Contrary to popular belief, rural financial institutions worldwide are generally profit-making ventures, regardless of size or scale of operation.There are 4,500 cooperative banks in Europe with more than 60,000 branches with a strong rural presence. Raiffeisen Zentral Bank, Austria, is a pioneer in German rural banking with over 12 million clients. France’s Crédit Agricole, which merged with CréditLyonnais in 2003, is a global, full-service universal bank, with a stronghold in rural France.
The Norinchukin Bank in Japan, through a multi-level system of 16,000 outlets, regulates the banking functions of nearly 5,000 cooperative organizations. Agricultural Bank of China has nearly 25,000 branches across rural and urban areas.
Emerging markets like India and China hold huge potential for rural banking as a sizeable chunk of their population lives in rural areas. In India, SKS Microfinance has nearly 700 branches and has covered 1.6 million customers in 20,000 villages and slums since its launch in 1998. It sustains a monthly growth of 30 branches and 1,30,000 customers.
A three-way mantra for rural success goes somewhat like this:
Renewal of sustainable community-focused banking.
Expansion and enhancement of network value.
Evolution from basic banking to broader financial solutions.
Rural markets pose several challenges, including low consumer awareness of banking, and high cost of reach. Financial institutions need to veer away from branch banking in a rural set up and channelize investments towards developing alternative methods of banking. New age channels can take banks to the doorstep of the rural customer, as the following examples show:
Mobile telephony has penetrated the remotest corners of the world with banks and telecom companies experimenting with mobile banking models, especially in developing countries. In Kenya, Vodafone has attracted 2.3 million customers to its M-Pesa service, which enables customers to transfer money via mobile phone and agent network. In developing countries, in the absence of branch infrastructure in rural areas, high volumes of low-value transactions are facilitated through mobile banking and non-bank retail agents.

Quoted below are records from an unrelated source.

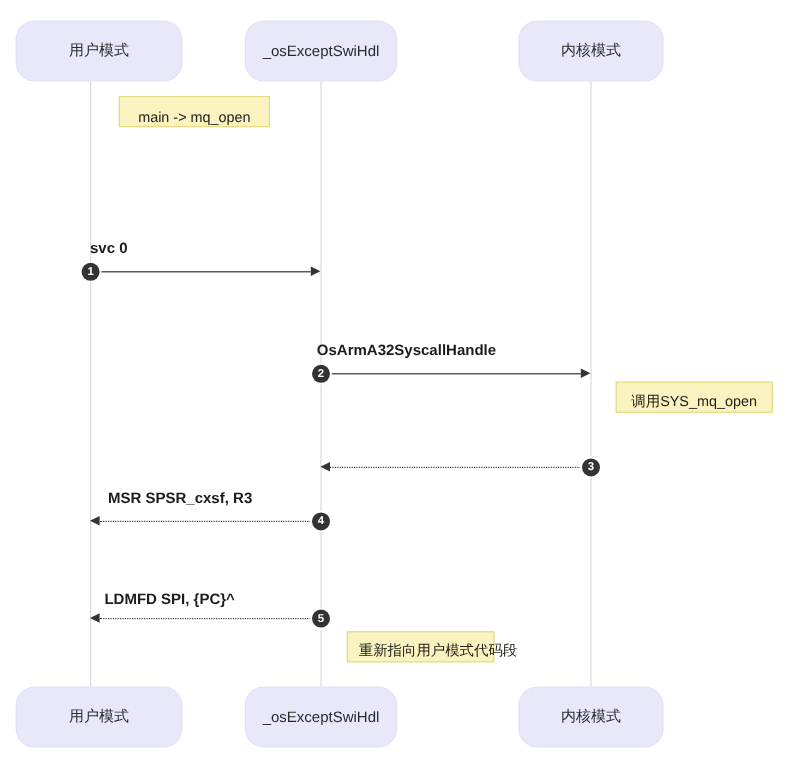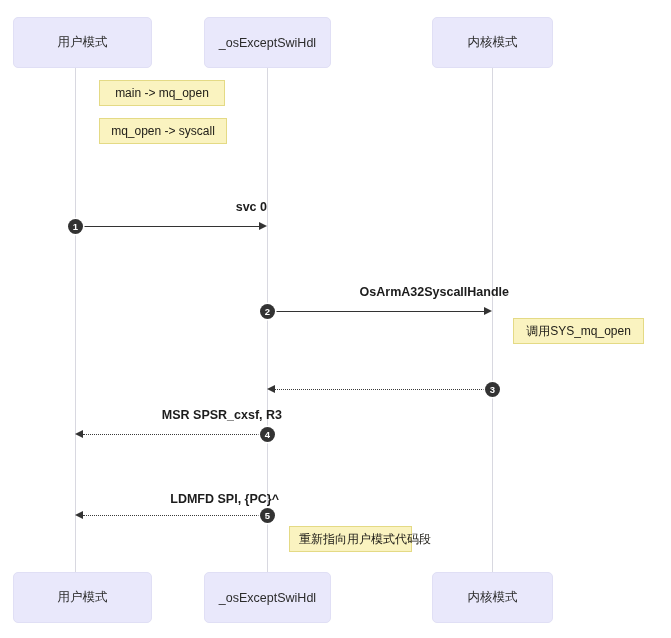--- a/index.html
+++ b/index.html
@@ -21,49 +21,49 @@
   .lifeline {
     position: absolute;
     width: 1px;
     background: #d8d8e0;
   }
   .participant {
     position: absolute;
     height: 51px;
     background: #e9e8fb;
     border: 1px solid #e0dff5;
-    border-radius: 5px;
+    border-radius: 16px;
     display: flex;
     align-items: center;
     justify-content: center;
     font-size: 12.5px;
     color: #2b2b2b;
     box-sizing: border-box;
   }
   .note {
     position: absolute;
     background: #faf3c0;
     border: 1px solid #e4da85;
     display: flex;
-    align-items: center;
+    align-items: flex-end;
     justify-content: center;
     font-size: 12px;
     color: #22201a;
     box-sizing: border-box;
     padding: 0 9px;
     white-space: nowrap;
     height: 26px;
   }
   .msg-label {
     position: absolute;
     font-size: 12.5px;
     font-weight: bold;
     color: #1c1c1c;
     white-space: nowrap;
-    text-align: right;
+    text-align: left;
   }
   .line-solid {
     position: absolute;
     height: 0;
     border-top: 1.4px solid #333333;
   }
   .line-dotted {
     position: absolute;
     height: 0;
     border-top: 1.6px dotted #3a3a3a;
@@ -115,35 +115,32 @@
   <div class="participant" style="left:204px; top:17px; width:127px;">
     <span>_osExceptSwiHdl</span>
   </div>
   <div class="participant" style="left:432px; top:17px; width:121px;">
     <span>内核模式</span>
   </div>
 
   <div class="note" style="left:99px; top:80px; width:126px;">
     <span>main -&gt; mq_open</span>
   </div>
-  <div class="note" style="left:99px; top:118px; width:128px;">
-    <span>mq_open -&gt; syscall</span>
-  </div>
 
   <div class="msg-label" style="left:75px; top:200px; width:192px;">
     <span>svc 0</span>
   </div>
   <div class="line-solid" style="left:75px; top:226px; width:184px;"></div>
   <div class="arrow-right" style="left:259px; top:221.5px;"></div>
   <div class="badge" style="left:68px; top:219px;">
     <span>1</span>
   </div>
 
 
-  <div class="msg-label" style="left:284px; top:285px; width:225px;">
+  <div class="msg-label" style="left:264px; top:285px; width:225px;">
     <span>OsArmA32SyscallHandle</span>
   </div>
   <div class="line-solid" style="left:267px; top:311px; width:217px;"></div>
   <div class="arrow-right" style="left:484px; top:306.5px;"></div>
   <div class="badge" style="left:260px; top:304px;">
     <span>2</span>
   </div>
 
   <div class="note" style="left:513px; top:318px; width:131px;">
     <span>调用SYS_mq_open</span>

Low levels of income and literacy both, limit the rural users’ exposure to digital technology. It is therefore important to simplify rural banking technology and make it user friendly. Some desirable features are:
Use of voice biometrics for authorization.
No text input.
Output display in local language.
Low-cost basic mobile phone on which external applications cannot be installed.
Use of audio-based interface for instructions.
Use of Voice + Green Key + Red Key + Numeric Keypad as input.
Design for small screen sizes like 128 x 128, 128 x 160, 176 x 220.
Some other channels relevant to the rural scenario are:
Biometric Enabled Handheld Devices:
With this handheld device, agents can collect cash and process other transactions like loan disbursement. Even an uneducated customer can authenticate the transaction by swiping a finger on the device, to decrease the likelihood of fraud.
Voice-enabled and biometric, interactive ATMs can be customized to guide users with images rather than text, to deposit and withdraw low denomination currency.